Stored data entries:
++++++++++

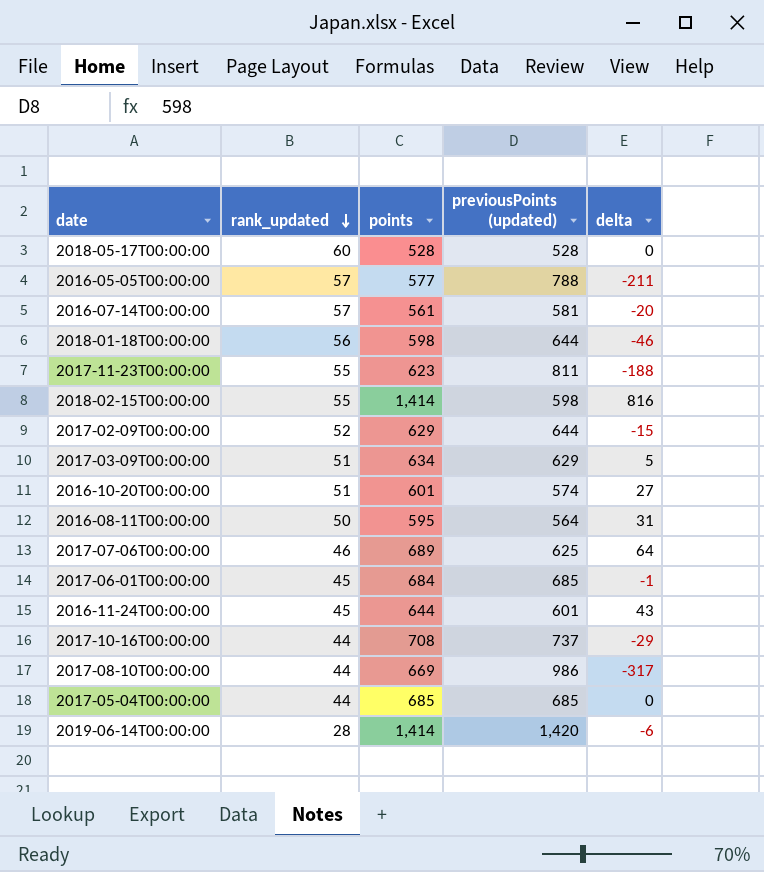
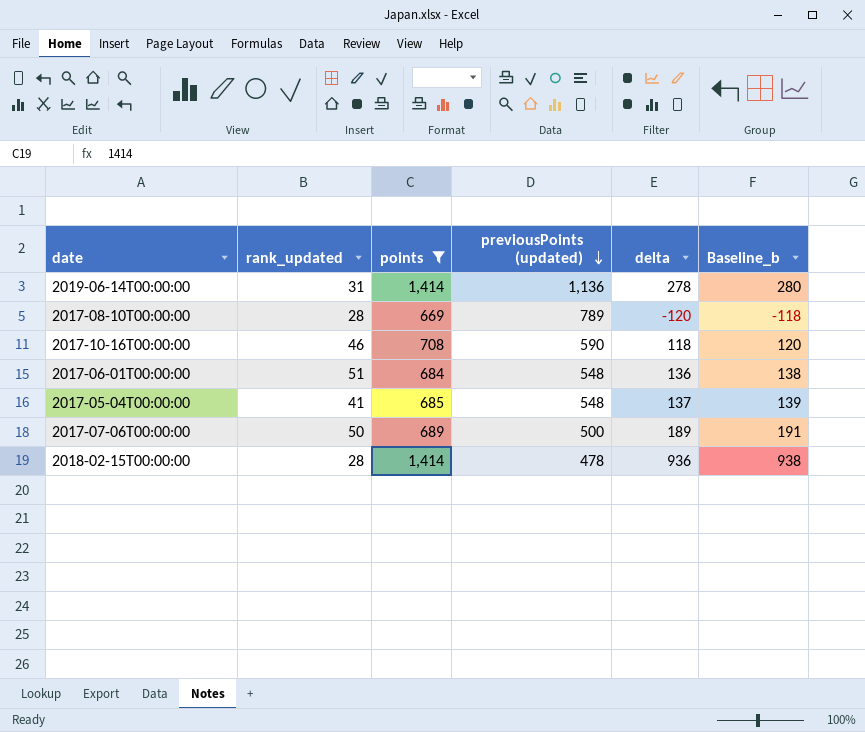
filter: none -> points >= 669
row order: rank_updated descending -> previousPoints (updated) descending
column Baseline_b | formula: none -> [delta] + 2
2019-06-14T00:00:00 | rank_updated: 28 -> 31
2019-06-14T00:00:00 | previousPoints (updated): 1,420 -> 1,136
2019-06-14T00:00:00 | delta: -6 -> 278
2017-08-10T00:00:00 | rank_updated: 44 -> 28
2017-08-10T00:00:00 | previousPoints (updated): 986 -> 789
2017-08-10T00:00:00 | delta: -317 -> -120
2017-10-16T00:00:00 | rank_updated: 44 -> 46
2017-10-16T00:00:00 | previousPoints (updated): 737 -> 590
2017-10-16T00:00:00 | delta: -29 -> 118
2017-06-01T00:00:00 | rank_updated: 45 -> 51
2017-06-01T00:00:00 | previousPoints (updated): 685 -> 548
2017-06-01T00:00:00 | delta: -1 -> 136
2017-05-04T00:00:00 | rank_updated: 44 -> 41
2017-05-04T00:00:00 | previousPoints (updated): 685 -> 548
2017-05-04T00:00:00 | delta: 0 -> 137
2017-07-06T00:00:00 | rank_updated: 46 -> 50
2017-07-06T00:00:00 | previousPoints (updated): 625 -> 500
2017-07-06T00:00:00 | delta: 64 -> 189
2018-02-15T00:00:00 | rank_updated: 55 -> 28
2018-02-15T00:00:00 | previousPoints (updated): 598 -> 478
2018-02-15T00:00:00 | delta: 816 -> 936

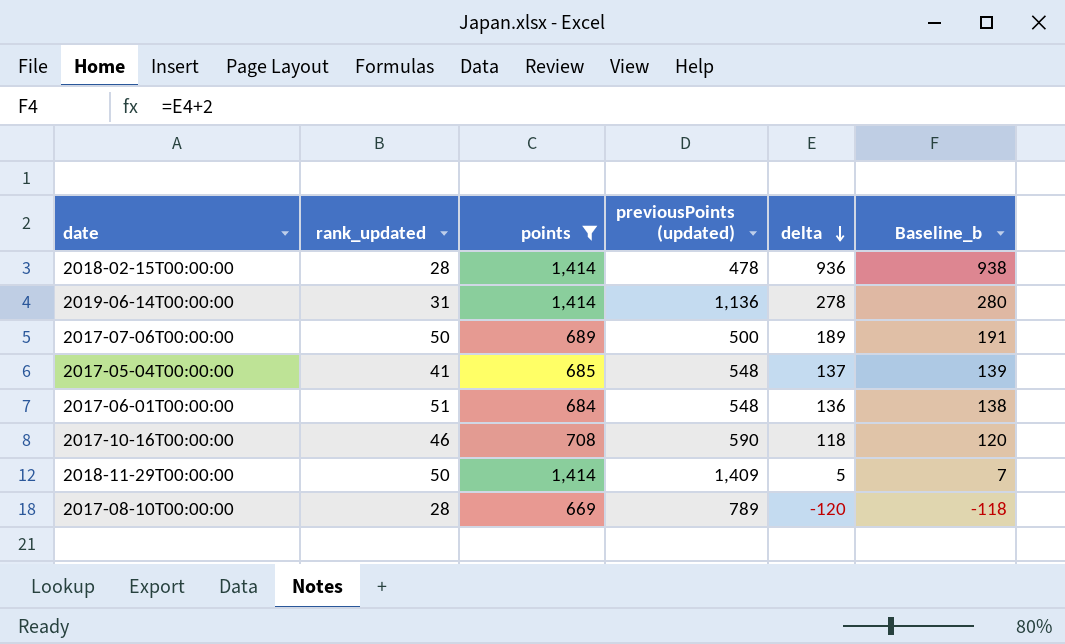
row order: previousPoints (updated) descending -> delta descending
row 2018-11-29T00:00:00: none -> 50 | 1,414 | 1,409 | 5 | 7

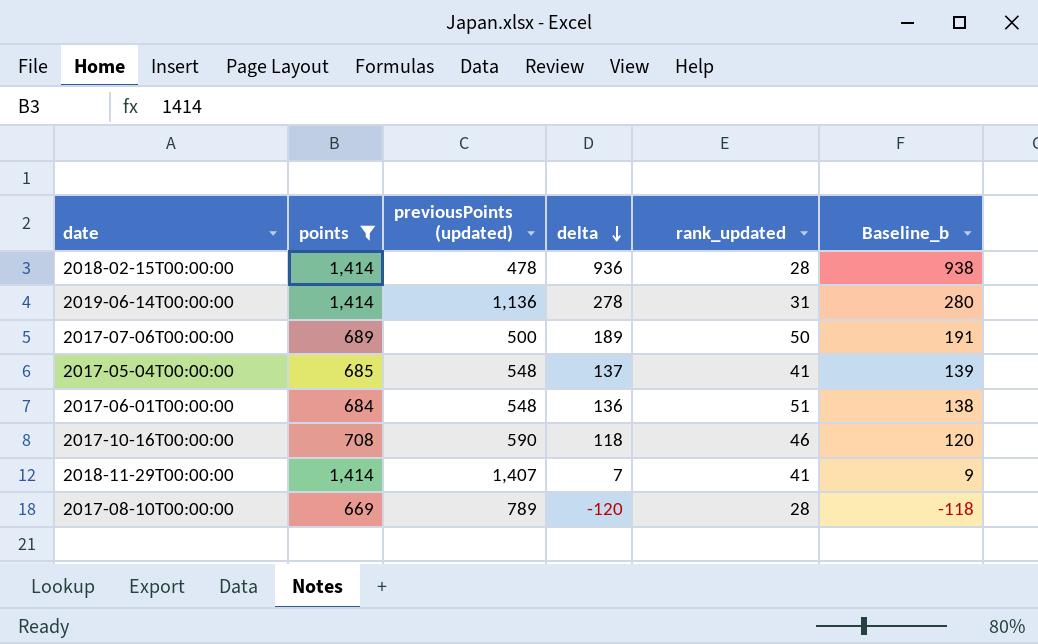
column rank_updated | position: 2 -> 5
2018-11-29T00:00:00 | previousPoints (updated): 1,409 -> 1,407
2018-11-29T00:00:00 | delta: 5 -> 7
2018-11-29T00:00:00 | rank_updated: 50 -> 41
2018-11-29T00:00:00 | Baseline_b: 7 -> 9

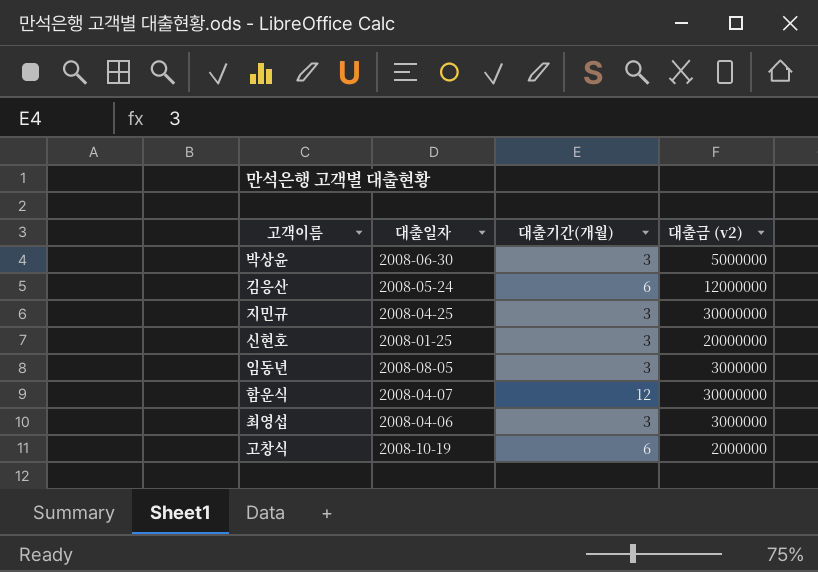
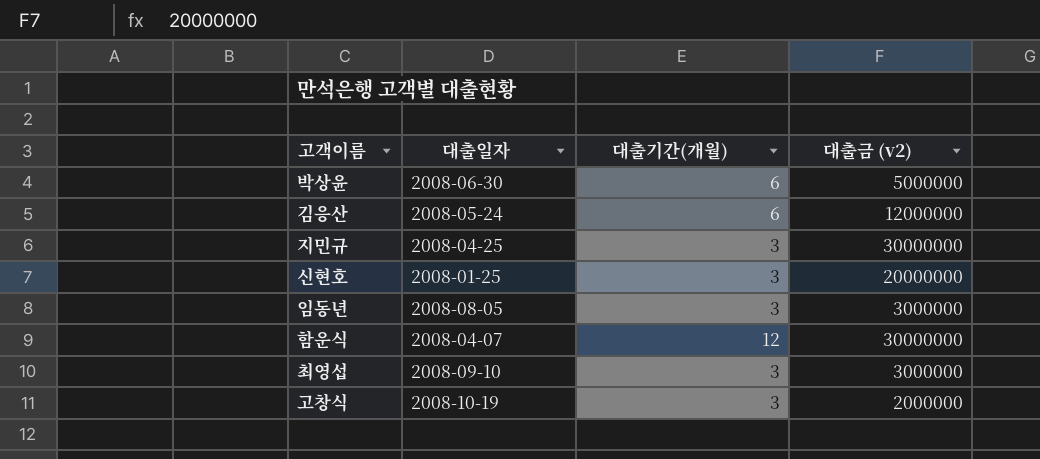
박상윤 | 대출기간(개월): 3 -> 6
최영섭 | 대출일자: 2008-04-06 -> 2008-09-10
고창식 | 대출기간(개월): 6 -> 3

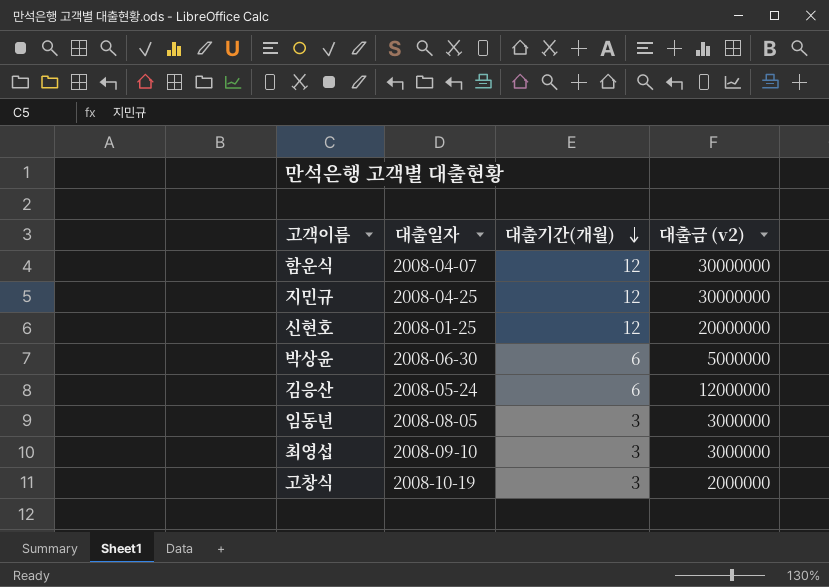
row order: none -> 대출기간(개월) descending
지민규 | 대출기간(개월): 3 -> 12
신현호 | 대출기간(개월): 3 -> 12

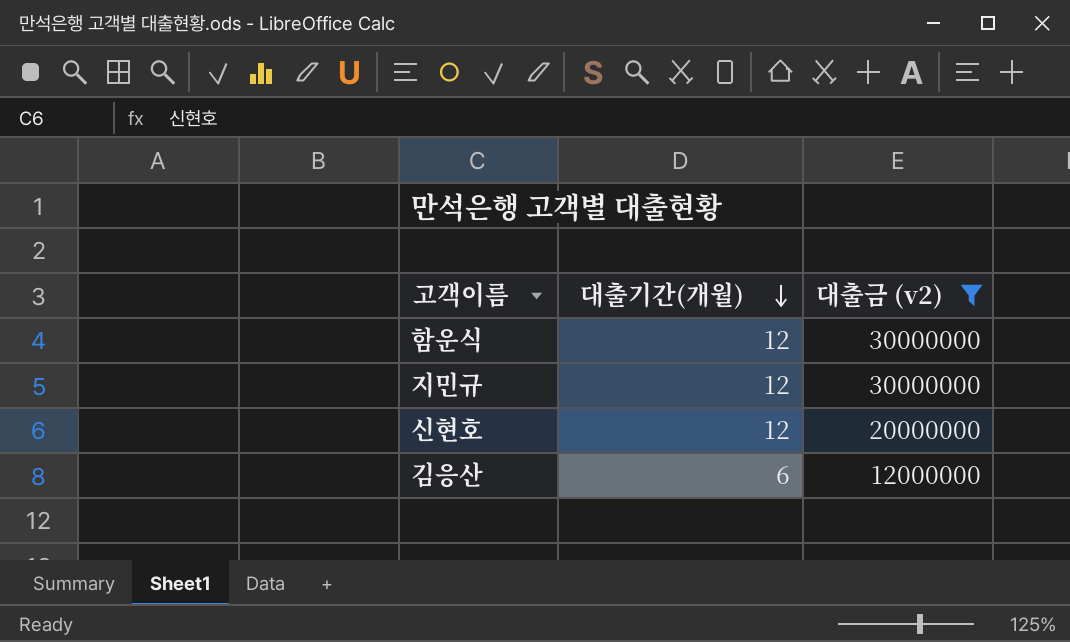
filter: none -> 대출금 (v2) >= 12000000
column 대출일자 | position: 2 -> none

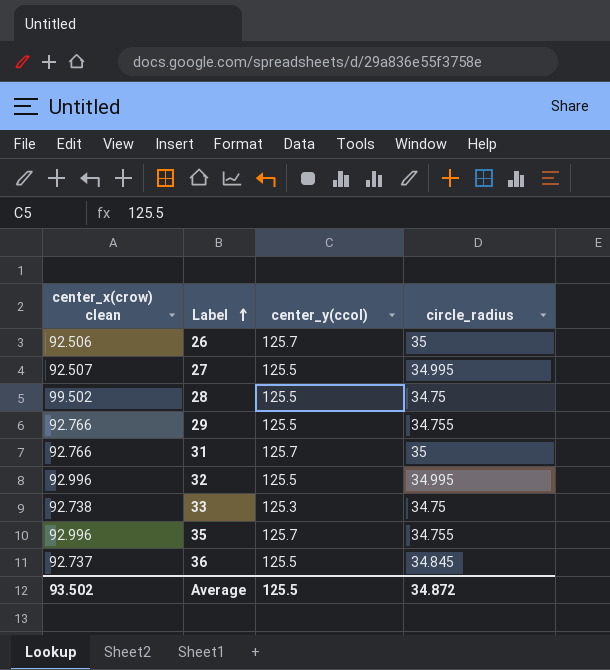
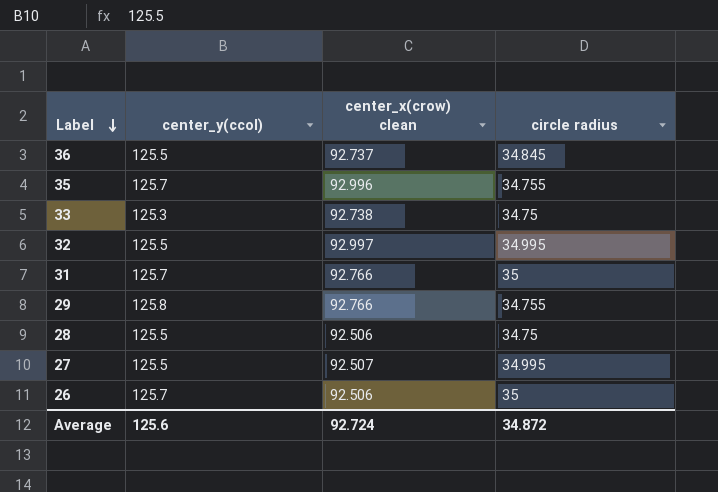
row order: Label ascending -> Label descending
column center_x(crow) clean | position: 1 -> 3
column name: circle_radius -> circle radius
32 | center_x(crow) clean: 92.996 -> 92.997
29 | center_y(ccol): 125.5 -> 125.8
28 | center_x(crow) clean: 99.502 -> 92.506
Average | center_y(ccol): 125.5 -> 125.6
Average | center_x(crow) clean: 93.502 -> 92.724

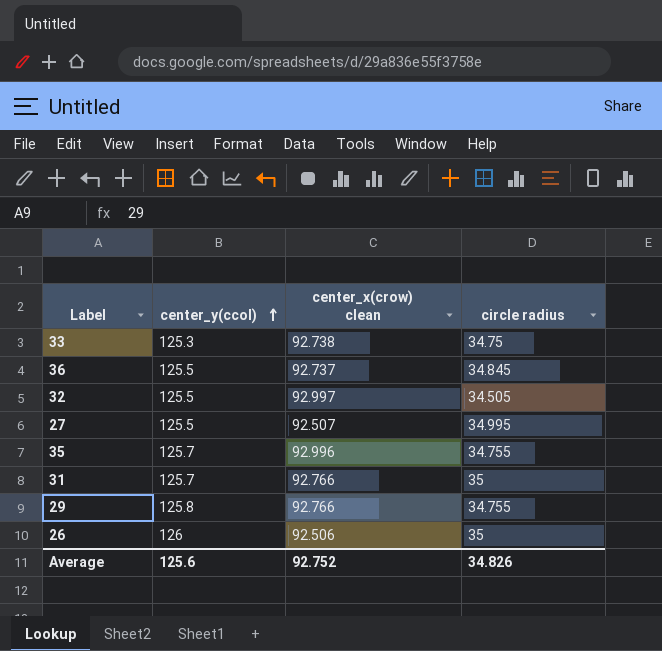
row order: Label descending -> center_y(ccol) ascending
row 28: 125.5 | 92.506 | 34.75 -> none
32 | circle radius: 34.995 -> 34.505
26 | center_y(ccol): 125.7 -> 126
Average | center_x(crow) clean: 92.724 -> 92.752
Average | circle radius: 34.872 -> 34.826

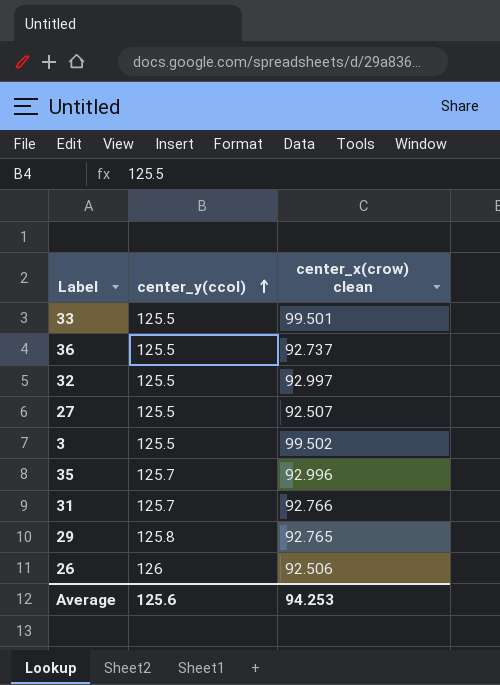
column circle radius | position: 4 -> none
33 | center_y(ccol): 125.3 -> 125.5
33 | center_x(crow) clean: 92.738 -> 99.501
row 3: none -> 125.5 | 99.502
29 | center_x(crow) clean: 92.766 -> 92.765
Average | center_x(crow) clean: 92.752 -> 94.253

++++++++++

WORK INSTRUCTION:
Treat the line with "지민규 | 대출기간(개월): 3 -> 12" as the start and the line with "row order: Label descending" as the end, and return exactly that span of the data above, both ends included, without pictures.

ANSWER SECTION:
지민규 | 대출기간(개월): 3 -> 12
신현호 | 대출기간(개월): 3 -> 12

filter: none -> 대출금 (v2) >= 12000000
column 대출일자 | position: 2 -> none

row order: Label ascending -> Label descending
column center_x(crow) clean | position: 1 -> 3
column name: circle_radius -> circle radius
32 | center_x(crow) clean: 92.996 -> 92.997
29 | center_y(ccol): 125.5 -> 125.8
28 | center_x(crow) clean: 99.502 -> 92.506
Average | center_y(ccol): 125.5 -> 125.6
Average | center_x(crow) clean: 93.502 -> 92.724

row order: Label descending -> center_y(ccol) ascending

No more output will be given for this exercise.